• Roxanna Panufnik
  • Alma's Songs Without Words
    (Three Alma Mahler lieder reimagined for orchestra)

  • Peters Edition Limited (World)

WP 29.01.2022 Dominion Energy Center, Richmond Richmond Symphony Orchestra Valentina Peleggi Cond. https://www.richmondsymphony.com/event/violin-virtuosity/#

  • 2+pic.3(III:ca).3.2+cbn/4.3.3.1/timp.3perc/cel.hp/str
  • 12 min

Programme Note

When the conductor Valentina Peleggi asked me if I would orchestrate some Alma Mahler songs for the BBC Scottish Symphony Orchestra, I was ashamed to say I had never heard them. They are extraordinary in their intensity, passion and almost feverish swings in mood and tempo. Mahler was very prescriptive with musical expression: her instructions could move from verklärt/blissfully to Drängender/more urgently to Wieder ruhig/again calm in just the space of five bars! Reading about her personal life, one could compare these sudden (sometimes mid-phrase) changes in dynamics and mood to her frequent changes of romantic allegiance between the many men who were understandably captivated by her beauty and brilliance.
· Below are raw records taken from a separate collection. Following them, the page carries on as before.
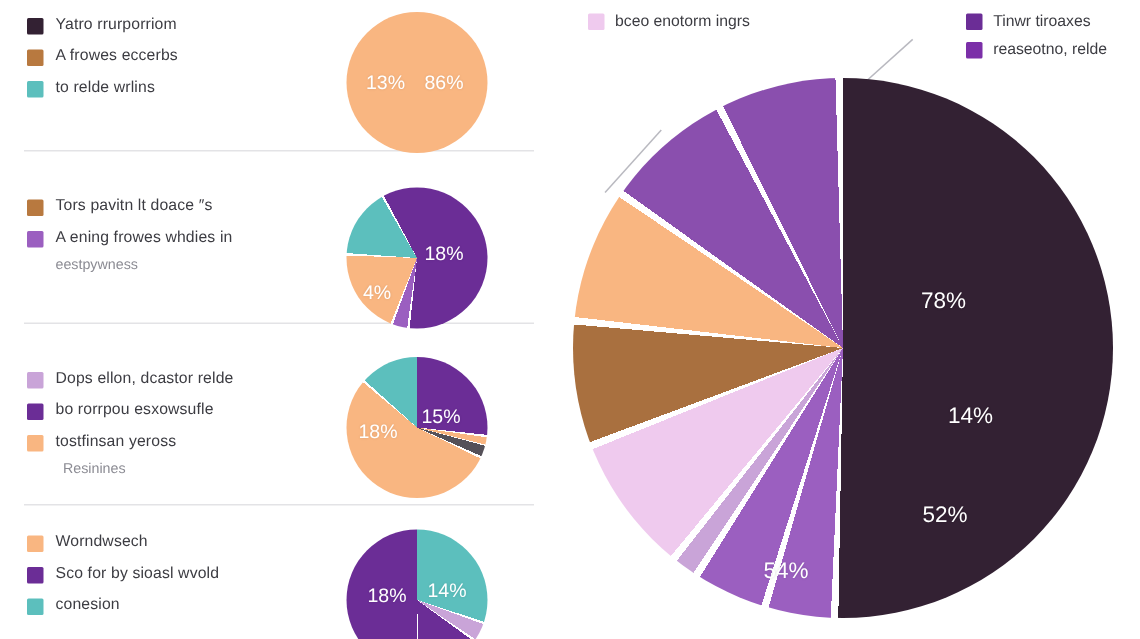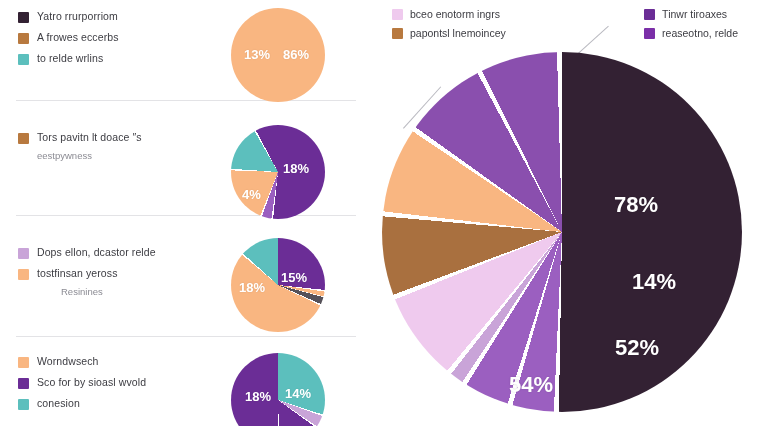--- a/index.html
+++ b/index.html
@@ -196,10 +196,6 @@
         <div class="big-legend-row">
           <span class="swatch" style="background:#efcaee;margin-top:0;"></span>
           <span class="big-legend-label">bceo enotorm ingrs</span>
-        </div>
-        <div class="big-legend-row">
-          <span class="swatch" style="background:#b8793f;margin-top:0;"></span>
-          <span class="big-legend-label">papontsl lnemoincey</span>
         </div>
       </div>
       <div class="big-legend-col" style="margin-right:14px;">

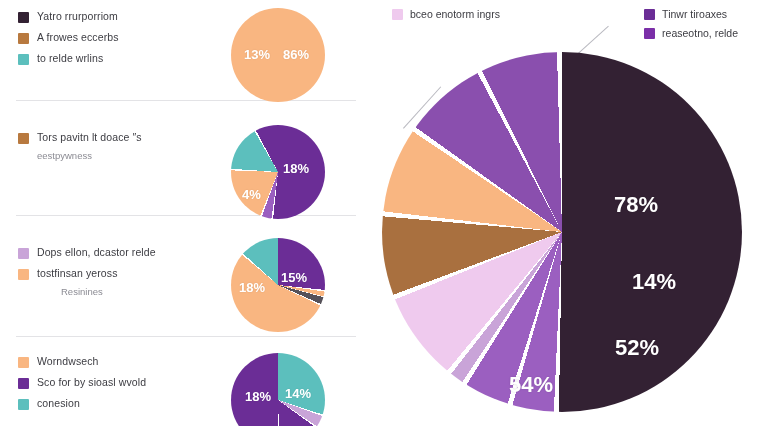--- a/index.html
+++ b/index.html
@@ -47,7 +47,7 @@
 
   .mini-pie-wrap{position:absolute;}
   .mini-label{
-    position:absolute;color:#ffffff;font-weight:bold;font-size:13px;
+    position:absolute;color:#ffffff;font-weight:normal;font-size:13px;
     text-shadow:0 0 2px rgba(0,0,0,.12);
     filter:blur(.2px);white-space:nowrap;
   }

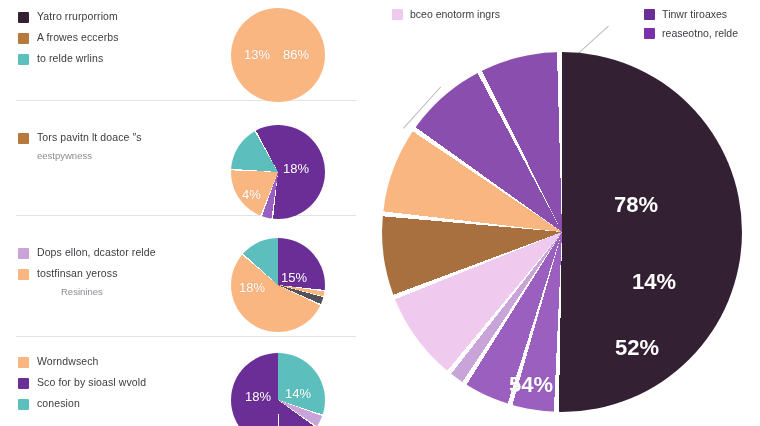--- a/index.html
+++ b/index.html
@@ -106,6 +106,10 @@
         <div class="legend-row">
           <span class="swatch" style="background:#b8793f"></span>
           <span class="legend-label">Tors pavitn lt  doace ″s</span>
+        </div>
+        <div class="legend-row">
+          <span class="swatch" style="background:#9b5fc0"></span>
+          <span class="legend-label">A ening frowes whdies in</span>
         </div>
         <div class="legend-sub" style="margin-left:19px;">eestpywness</div>
       </div>

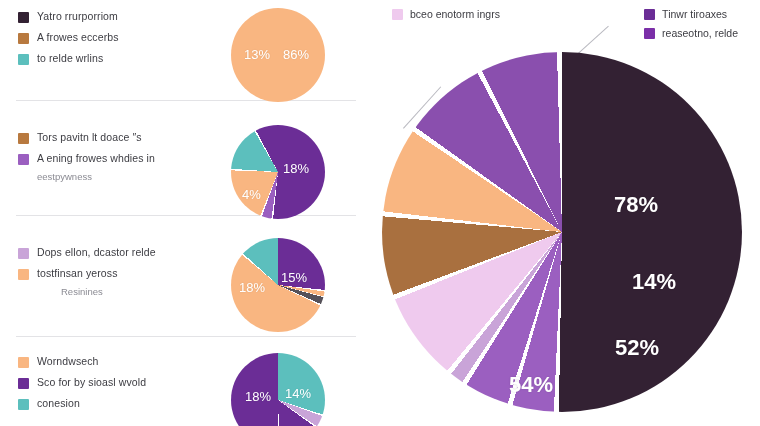--- a/index.html
+++ b/index.html
@@ -62,7 +62,7 @@
 
   .big-pie{position:absolute;left:10px;top:52px;width:360px;height:360px;}
   .big-label{
-    position:absolute;color:#ffffff;font-weight:bold;font-size:22px;
+    position:absolute;color:#ffffff;font-weight:normal;font-size:15px;
     text-shadow:0 0 2px rgba(0,0,0,.15);white-space:nowrap;
   }
   .leader{position:absolute;background:#b9b9c0;height:1px;transform-origin:0 0;}

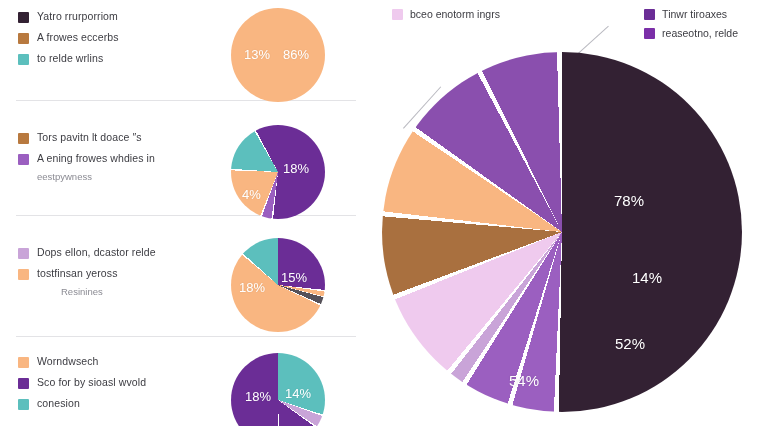--- a/index.html
+++ b/index.html
@@ -136,6 +136,10 @@
         <div class="legend-row">
           <span class="swatch" style="background:#c9a4d8"></span>
           <span class="legend-label">Dops ellon, dcastor relde</span>
+        </div>
+        <div class="legend-row">
+          <span class="swatch" style="background:#6b2d96"></span>
+          <span class="legend-label">bo rorrpou esxowsufle</span>
         </div>
         <div class="legend-row">
           <span class="swatch" style="background:#f9b681"></span>

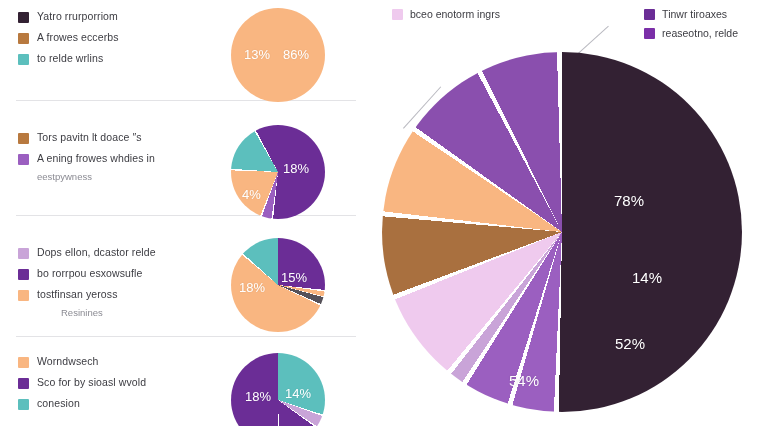--- a/index.html
+++ b/index.html
@@ -41,7 +41,7 @@
     filter:blur(.35px);
   }
   .legend-sub{
-    font-size:9.5px;color:#8b8b93;margin-left:43px;margin-top:-2px;
+    font-size:9.5px;color:#8b8b93;margin-left:24px;margin-top:-2px;
     filter:blur(.4px);
   }
 

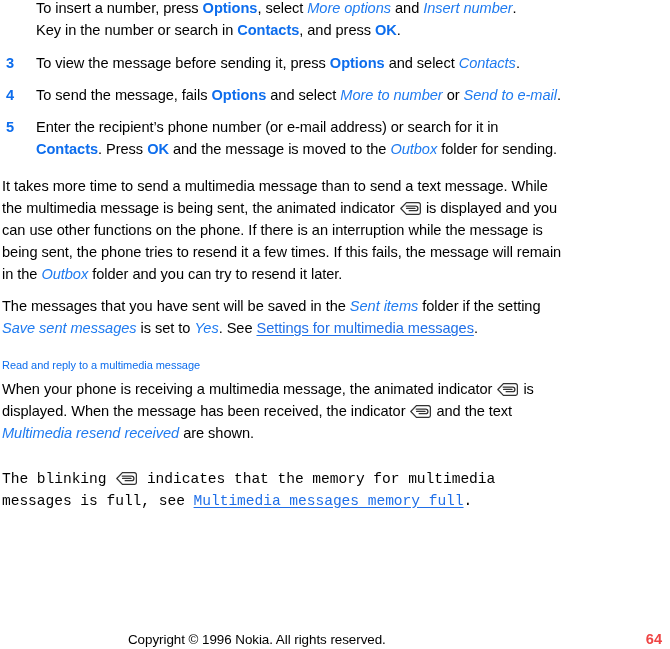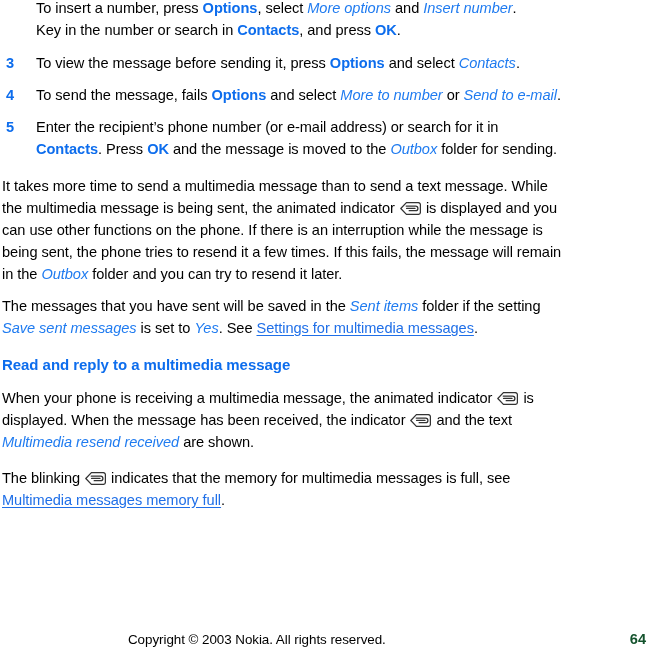--- a/index.html
+++ b/index.html
@@ -91,10 +91,10 @@
   
   .heading {
     color: #0d6ded;
-    font-weight: bold;
-    font-size: 15px;
+    font-weight: normal;
+    font-size: 11px;
     line-height: 20px;
-    margin: 16px 0 12px 0;
+    margin: 16px 0 3px 0;
     letter-spacing: -0.05px;
   }
 

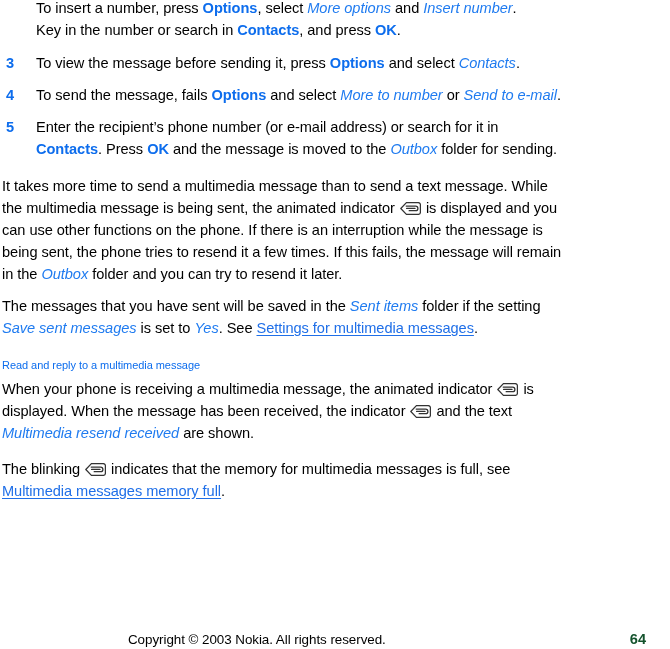--- a/index.html
+++ b/index.html
@@ -192,7 +192,7 @@
           </svg></span><span> and the text </span><span class="ui-italic">Multimedia resend received</span><span> are shown.</span>
     </p>
 
-    <p class="para para-gap" style="margin-top:13px;">
+    <p class="para para-gap" style="margin-top:23px;font-family:Liberation Mono, monospace;">
       <span>The blinking </span><span class="mms-icon"><svg width="21" height="13" viewBox="0 0 21 13" xmlns="http://www.w3.org/2000/svg">
             <path d="M6.4 0.6 H18.2 a2.2 2.2 0 0 1 2.2 2.2 V10.2 a2.2 2.2 0 0 1 -2.2 2.2 H6.4 L0.8 6.5 Z" fill="#ffffff" stroke="#333333" stroke-width="1.25" stroke-linejoin="round"></path>
             <path d="M6.2 4.1 H15.6 a2.3 2.3 0 0 1 0 4.6 H9.2" fill="none" stroke="#333333" stroke-width="1.3" stroke-linecap="round"></path>

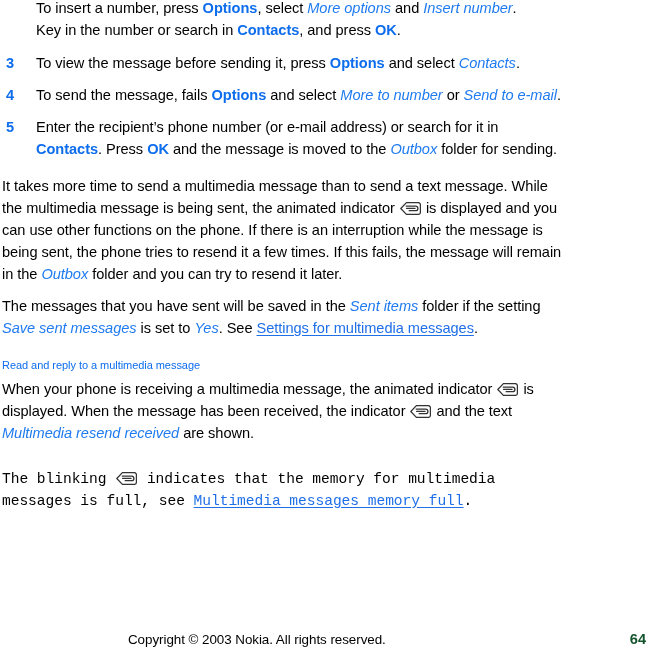--- a/index.html
+++ b/index.html
@@ -203,7 +203,7 @@
   </div>
 
   <div class="footer">
-    <span class="footer-copy">Copyright © 2003 Nokia. All rights reserved.</span>
+    <span class="footer-copy">Copyright © 1996 Nokia. All rights reserved.</span>
     <span class="footer-page">64</span>
   </div>
 </div>

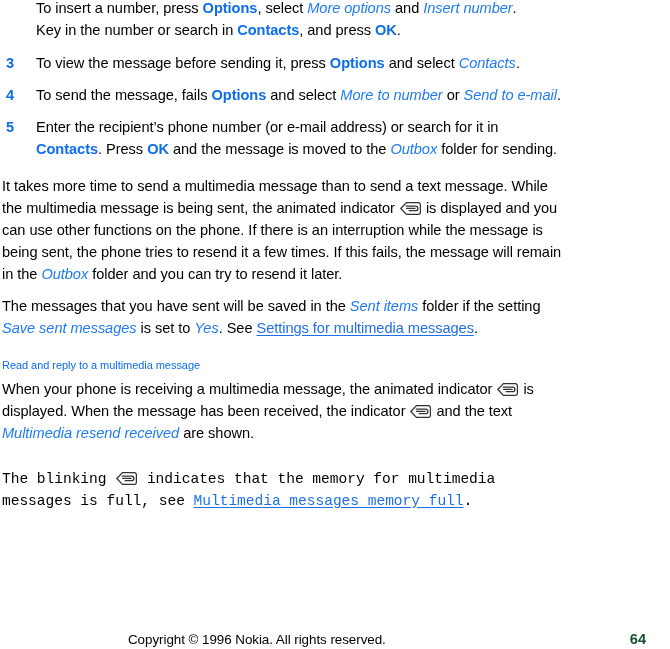--- a/index.html
+++ b/index.html
@@ -129,12 +129,12 @@
   }
   .footer-page {
     position: absolute;
-    right: 24px;
+    right: 8px;
     top: 0;
     font-size: 14.6px;
     line-height: 19px;
     font-weight: bold;
-    color: #14532d;
+    color: #ef4444;
   }
 </style>
 </head>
Alma’s Songs Without Words reimagines three Alma Mahler lieder for orchestra. The sudden changes of expression in the original songs are taken to the orchestral extreme; I would like to think that Alma would have approved of this approach.

In each of the three songs, a section of the orchestra takes on the role of the ‘Singstimme’ (voice). In Hymne, the singing qualities of the cello (especially higher in the range) perfectly capture the plaintiveness of the human voice. I emphasize the majestic hymn-like chords of the accompaniment and have added a short introduction where harp and violins play on the first four notes of Alma’s melody, using celestial harmonics. Rising and falling peals of church bells in the harp, celesta and tubular bells can be heard, and a liturgical sounding plagal cadence (‘Amen’) follows at the end.

The oboes and cor anglais take the vocal line in Ansturm, which reminds me of a summer storm – short but powerful in its emotional impact. I have injected ‘thunder’ and the sound of falling rain into the introduction. The tremolando in the strings anticipates what is to come. A transition is needed to take us from the happy relief of A major at the end of the storm to the lonely and wistful F minor of the beginning of Hymne an die Nacht. This transition recalls the hymn-like atmosphere of Hymne through the French Horns, which act as the ‘Singstimme’ for this song. They are muted, rather like Alma’s creative expression when she married Gustav Mahler: although he allowed her to reignite her creative flame eight and a half years into their marriage, she could never forgive him for stifling it in the first place. Alma’s beautiful and plaintive melody appears before the swift changes of tempo, dynamics and emotion return. The noble, hymn-like feel of the first song is echoed here, as are the pealing church bells which return with woodwind added to the harp, celesta and tubular bells.

I am hugely grateful to Valentina Peleggi and the BBC Scottish Symphony Orchestra for introducing me to Alma Mahler and commissioning this work, and to Marina Fistoulari Mahler for her biographical input.